Unfortunately, the misguided adaptation and staging of Agamemnon makes for a poor start to the series. The play as written begins when a watchman announces the end of the Trojan War and the return of the titular king. The chorus of Argive elders reveals that Agamemnon has sacrificed his daughter and taken a soothsaying concubine named Cassandra. Eventually, scorned wife Clytemnestra cools the victory celebration with a grisly double murder of the cheating husband and his conquered prophetess. Cassandra's dark vision of the family's fate plays out in the rest of the trilogy.
Artistic director Erik Nelson pares the epic down to a two-person tale of a colonialist oppressor king (Chris Oden) and a queen (Saori Tsukada) who speaks in a thick accent and breaks into Japanese during moments of emotional distress; it's a racially loaded casting choice meant to highlight the character's foreignness. The real Clytemnestra is, in many ways, the colonized "other" that this production portrays. (According to myth, Agamemnon wins her hand by slaying her former husband and their child in war.)
But whereas the original play shows how the oppressed becomes an oppressor, this adaptation turns the piece into an easy victim game. In Aeschylus's Agamemnon, Clytemnestra murders the bystander Cassandra -- who is a vessel of Apollo -- and this crime against the gods brings disaster upon the family. Oddly, Nelson's version leaves out Cassandra, the very character that brings about the tragedy. The adaptation, complete with mock State of the Union addresses, clearly wants to be an anti-war play, yet the director misses several textual opportunities to illustrate wartime tragedies.

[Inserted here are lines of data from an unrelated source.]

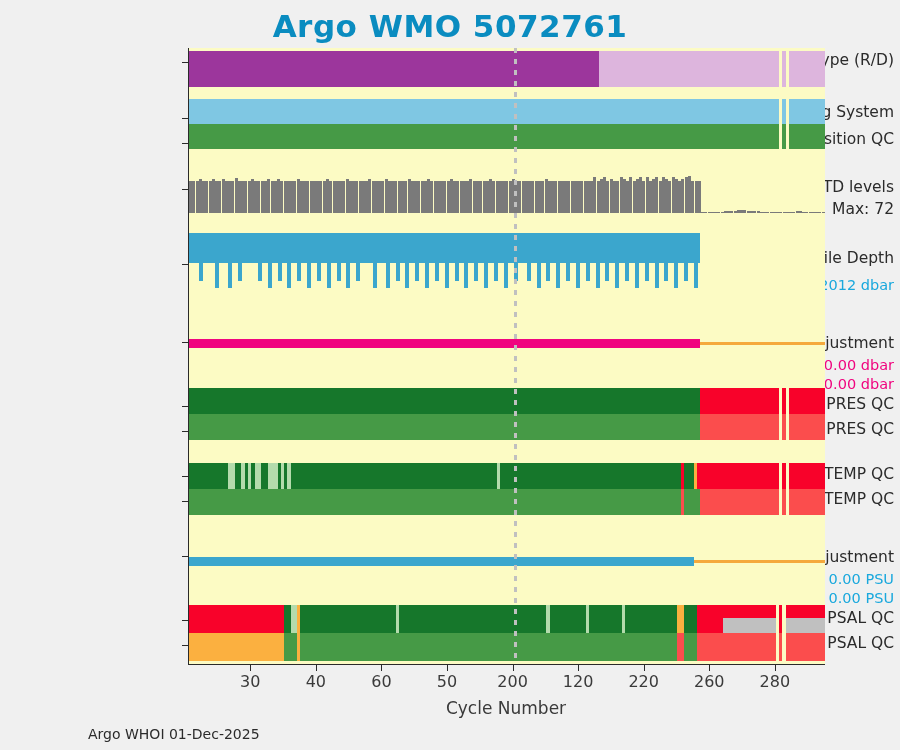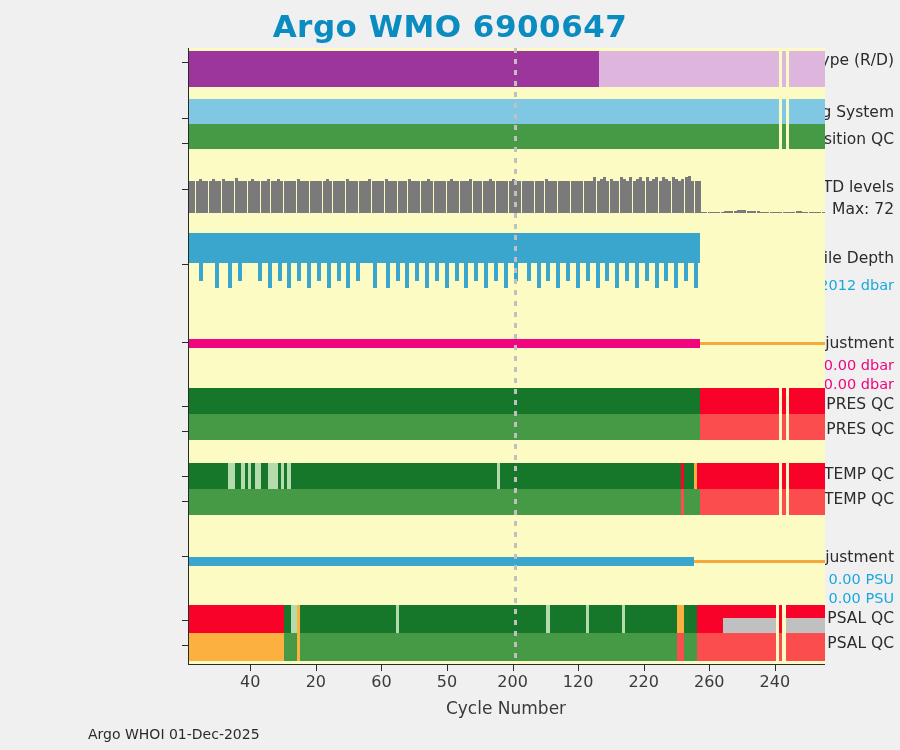"Argo WMO 6900647" div { text: 6900647 -> 5072761 }
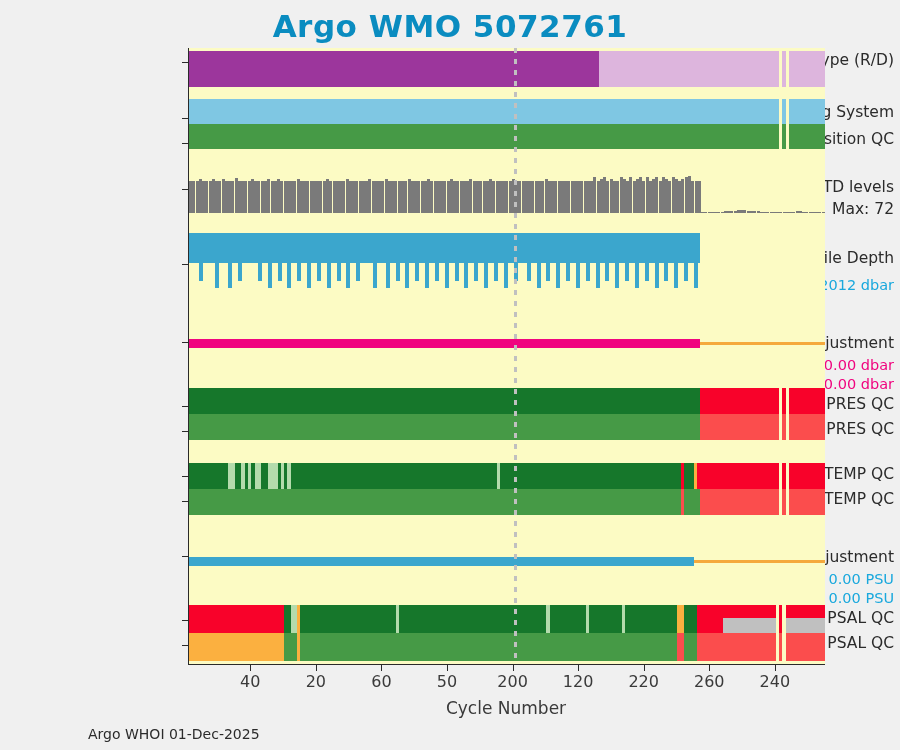"40" div.tlab { text: 40 -> 30 }
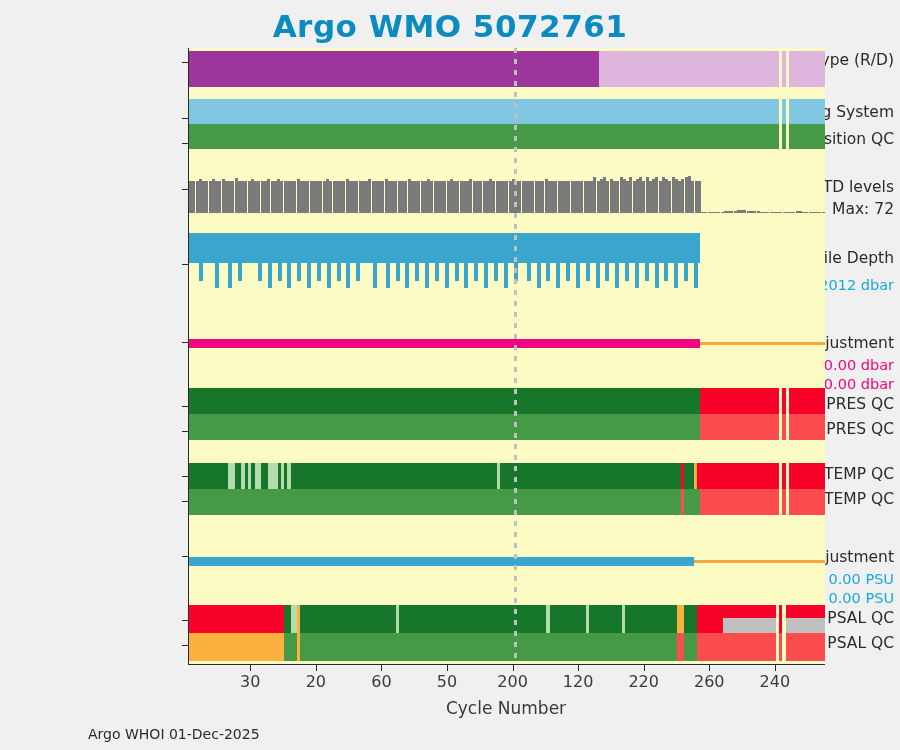"20" div.tlab { text: 20 -> 40 }
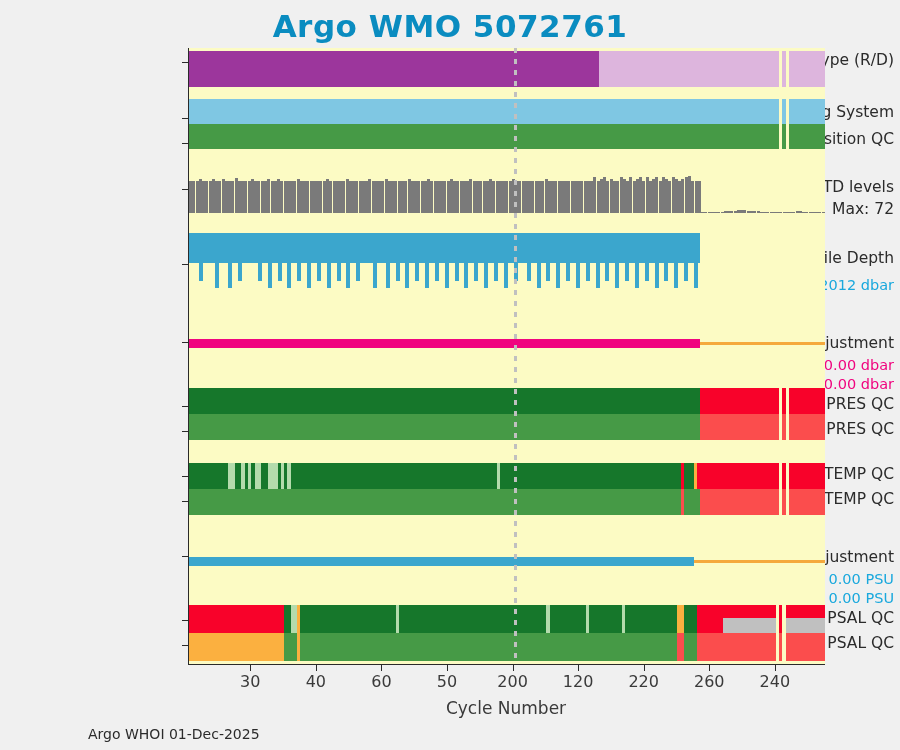"240" div.tlab { text: 240 -> 280 }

Luckily, the show's format allows it to hedge its bets, and the other two stories fare much better. Director Yuval Sharon's hilarious adaptation of Libation Bearers departs just as much from the original Aeschylus as the first play while keeping in tune with its concepts and complexities. It begins with Agamemnon's daughter Electra (Sarah Freunfelder) mourning her for her dad -- and we can see that she's really upset because she's wearing dark sunglasses. Here, ancient Greece is a digital playground with fitness equipment and Internet access, but this isn't a cheap modernization of the play; the director has a keen eye for mythology in the modern world. For instance, the woman on a cross-country trainer (Cara Consilvo as "Fitness Electra") is like Sisyphus, the tragic figure forced to push a boulder up a mountain and never reach the top.
The subtitle, "Mourning is a Form of Activism," is a pointed criticism of a society that confuses sympathy with political action. Orestes is too much of a whiner to avenge his father's death on his own, so Electra gives him a gentle prodding by pointing out that he's acting like "a fucking pussy." The actors utter these bon mots in between lyrical sections of the original Aeschylus play; it's all done in the style of playwright-provocateur Charles Mee, who interpolates pieces of various texts in his works. Sharon uses some of Mee's own material along with bits of Sophocles, Euripides, and Rage Against the Machine. The chorus even belts out a bootilicious anthem for Clytemnestra, courtesy of Destiny's Child.
Sharon's actors are completely in line with his frenzied interpretation. Sarah Freunfelder makes a magnetic Electra; although her dialogue spans thousands of years, she keeps the character coherent and always seems alive and present. The three sisters of the chorus each have their own personalities and idiosyncrasies, and Caroline Worra displays an impressive operatic voice when she sings an aria from Richard Strauss' Elektra in a bathtub. There's so much talent on the stage that the director's many devices sometimes seem distracting.
The final installment of the trilogy, David Johnston's The Eumenides, is tighter and more cohesive than his companions' pieces. Although it's the most traditional of the three by far, the imaginative adaptation tells the classic story with some modern adjustments. Orestes is no longer the sorry kid from The Mourners; instead, he's a runaway looking for refuge in Athena's kingdom. Naked and blood-soaked, he has finally killed his mother, and the Furies want revenge. Now, Athena must set a trial to determine whether he should have sanctuary or justice.
The play calls to mind a modern American courtroom drama. Apollo is Orestes' slippery attorney and he acts like an unctuous prep school kid; charismatic and overconfident, he tells the jury to relax and assures everybody that he knows what he's talking about. Michael Bell makes the role look easy with his soothing voice and laid-back manner. Beau Allulli's Orestes is moving and sincere. Lori Lane Jefferson's Athena balances divine austerity with the adaptation's Judge Judy-inspired quips. At one point, she deadpans to Orestes: "Some family you've got, kid!"
Johnston's direction is clear and solid, and his play finds the humanity in every character. Even though The Eumenides is vastly different from Sharon's The Mourners, both directors elicit natural performances from their actors. The former could benefit from the other's wide range of ideas while the latter needs to focus his vision, but both display great promise.